The book arrives at the same conclusions as the philosophy underpinning the recovery movement. People are fundamentally well, and usually do not need help from Mental Health Professionals, unless they specifically ask for such help. The logic used to get there will affront Mental Health Professionals.
Whilst I have enjoyed the previous work of Hoff Sommers that I have read – I was uncomfortable with this feeling she cherry picked her examples, showing the extreme to be the norm. It is impossible to know given I have no first hand knowledge of the US school system, nor Mental Health System.
Regarding her thoughts of addiction. I agree with her with rejecting the “brain disease” model, however I also reject the personal responsibility model as the cure to addiction. The truth is in the middle. I have known to many people professionally who experienced the most unbelievable trauma that effected the choices they made. It is interesting she is prepared to forgive someone with schizophrenia, but not an addict.
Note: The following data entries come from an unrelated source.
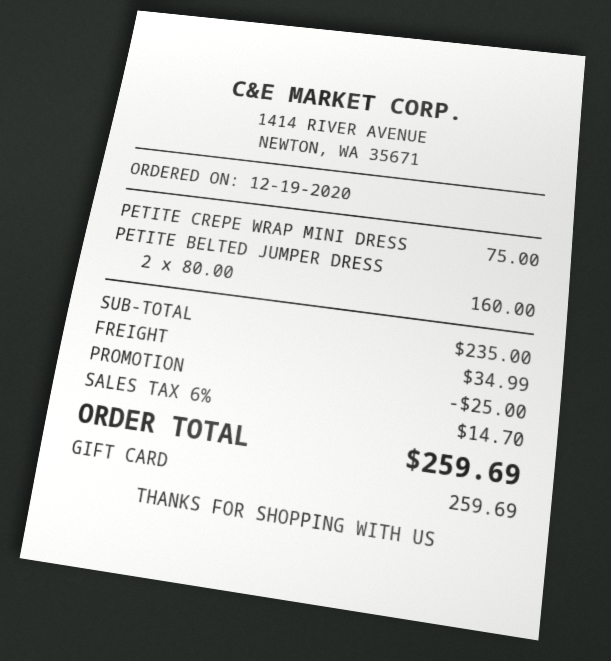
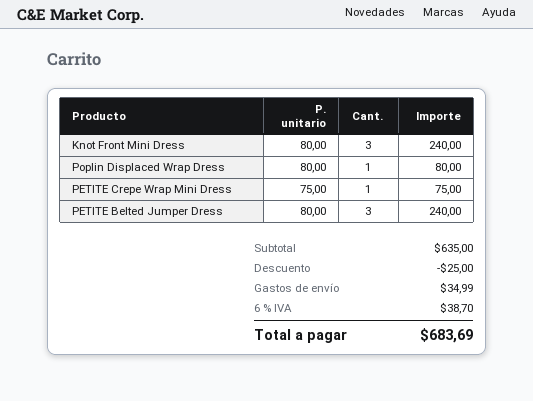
PETITE BELTED JUMPER DRESS: 2 x 80.00 = 160.00 -> 3 x 80.00 = 240.00
Knot Front Mini Dress: none -> 3 x 80.00 = 240.00
Poplin Displaced Wrap Dress: none -> 1 x 80.00 = 80.00
subtotal: 235.00 -> 635.00
tax: 6% = 14.70 -> 6% = 38.70
total: 259.69 -> 683.69

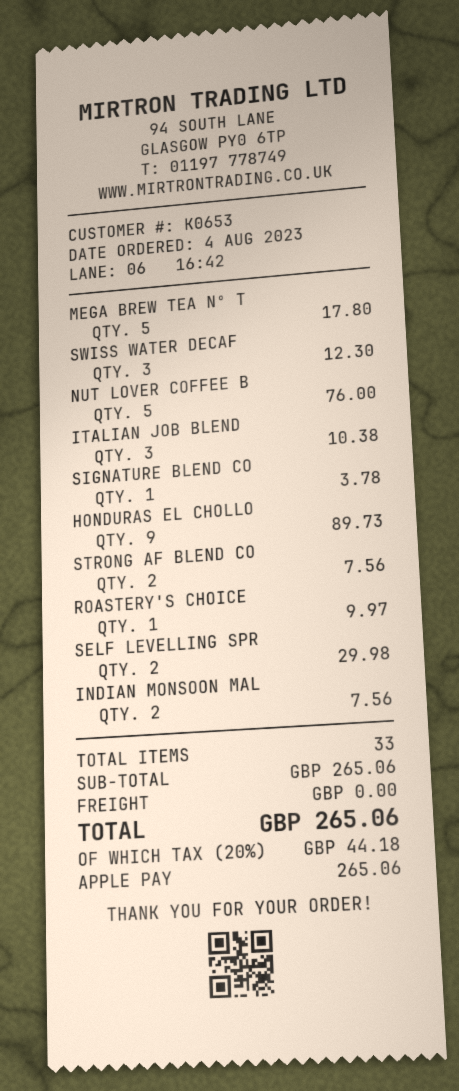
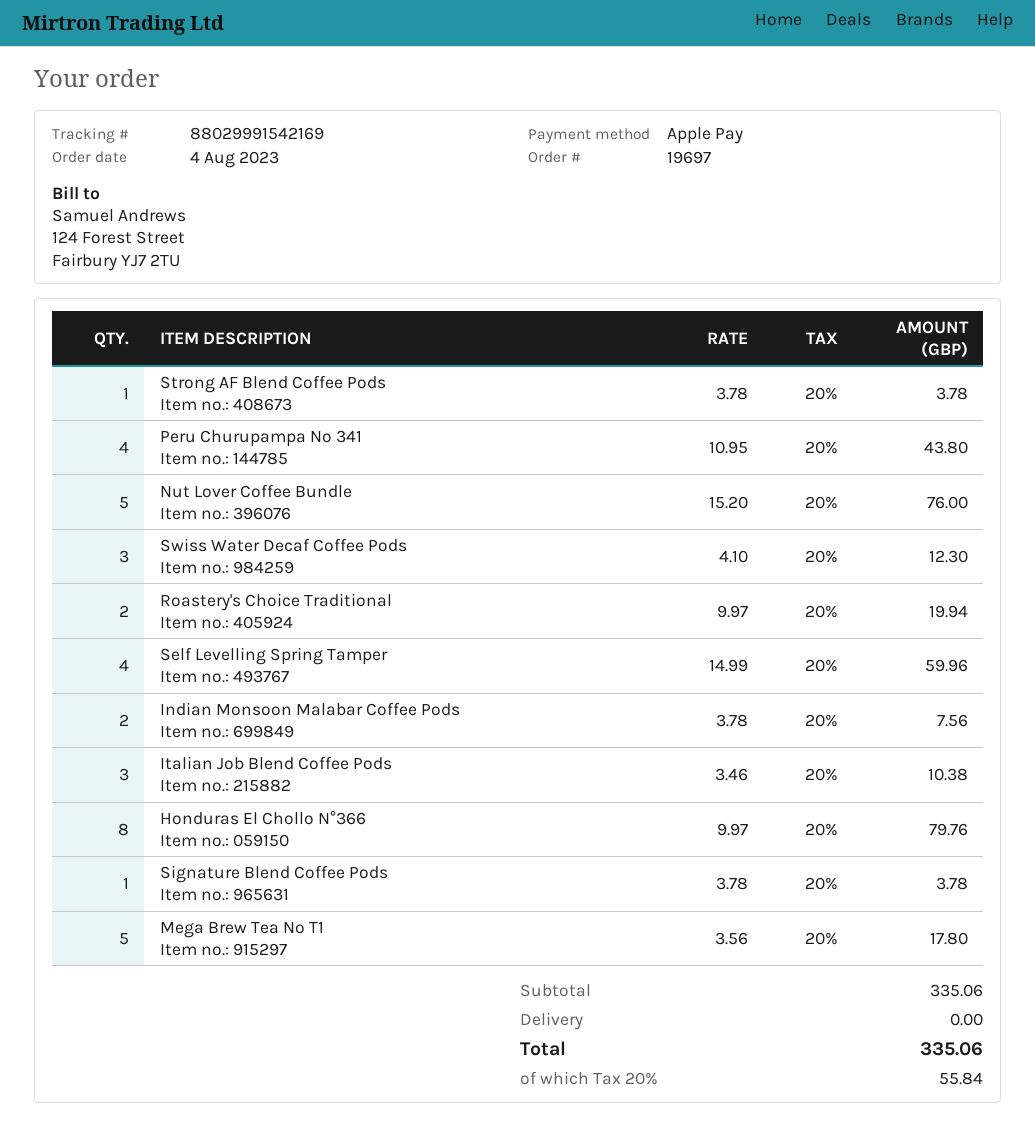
HONDURAS EL CHOLLO: 9 for 89.73 -> 8 for 79.76
STRONG AF BLEND CO: 2 for 7.56 -> 1 for 3.78
ROASTERY'S CHOICE: 1 for 9.97 -> 2 for 19.94
SELF LEVELLING SPR: 2 for 29.98 -> 4 for 59.96
Peru Churupampa Nº 341: none -> 4 for 43.80
subtotal: 265.06 -> 335.06
tax: 20% = 44.18 -> 20% = 55.84
total: 265.06 -> 335.06

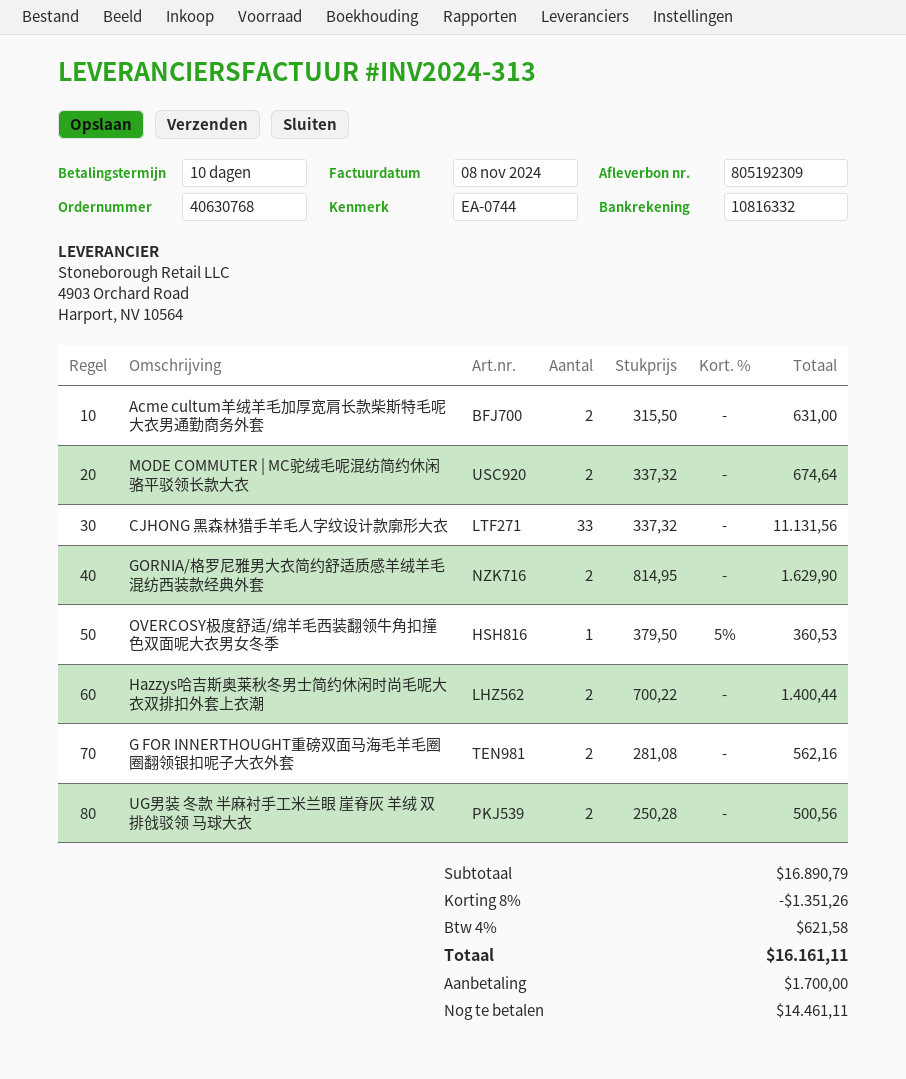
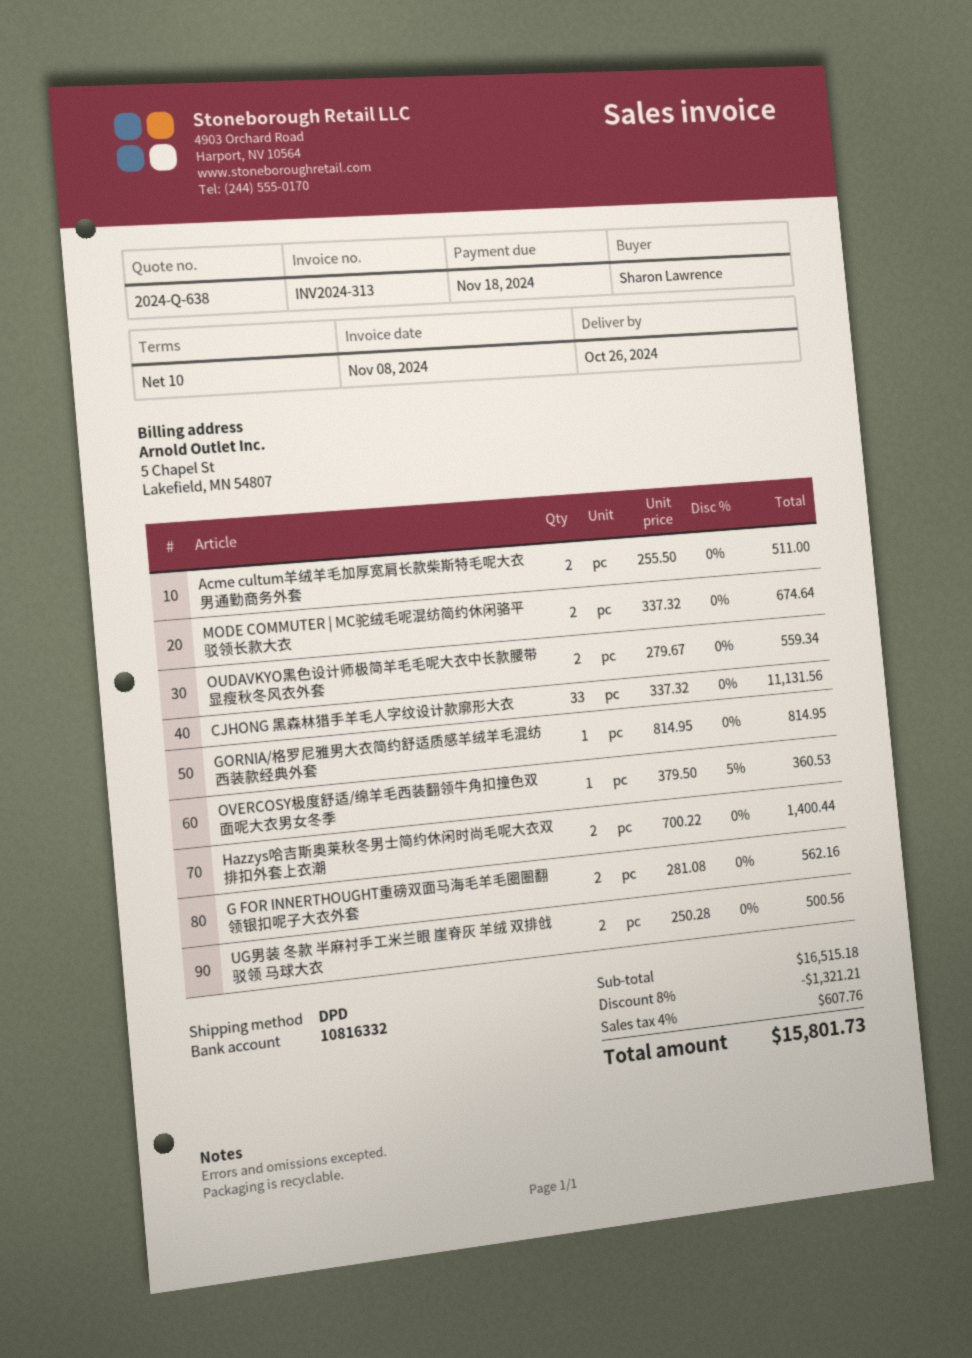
Acme cultum羊绒羊毛加厚宽肩长款柴斯特毛呢大衣男通勤商务外套: 2 x 315.50 = 631.00 -> 2 x 255.50 = 511.00
GORNIA/格罗尼雅男大衣简约舒适质感羊绒羊毛混纺西装款经典外套: 2 x 814.95 = 1629.90 -> 1 x 814.95 = 814.95
OUDAVKYO黑色设计师极简羊毛毛呢大衣中长款腰带显瘦秋冬风衣外套: none -> 2 x 279.67 = 559.34
subtotal: 16890.79 -> 16515.18
discount: 8% = 1351.26 -> 8% = 1321.21
tax: 4% = 621.58 -> 4% = 607.76
total: 16161.11 -> 15801.73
I believe the two are more closely related than she cares to admit. She does make some interesting and compelling points that are worthy of examination.
Her thoughts on grieving and trauma are reflective of my own, that responses to grief and trauma is complex, and that people should not be forced to talk about their feelings. The key thing to consider is if the person finds it helpful? If they do want to talk, great. If they don’t that is equally fine. I recall watching a trauma psychologist following the Beaconsfield Mine Collapse, telling the Journalist everything that she had “done” for the two survivors. I recall feeling appalled, that this woman was the stereotype of everything I knew to be wrong about a therapist. Nor do I recall the survivors having a word of thanks for the trauma councillors and the work they did for them. The praise was instead for those that dug the escape tunnel. I have no doubt that some overzealous therapists conform to the stereotype described and actually do more harm than good. This is a problem within our industry.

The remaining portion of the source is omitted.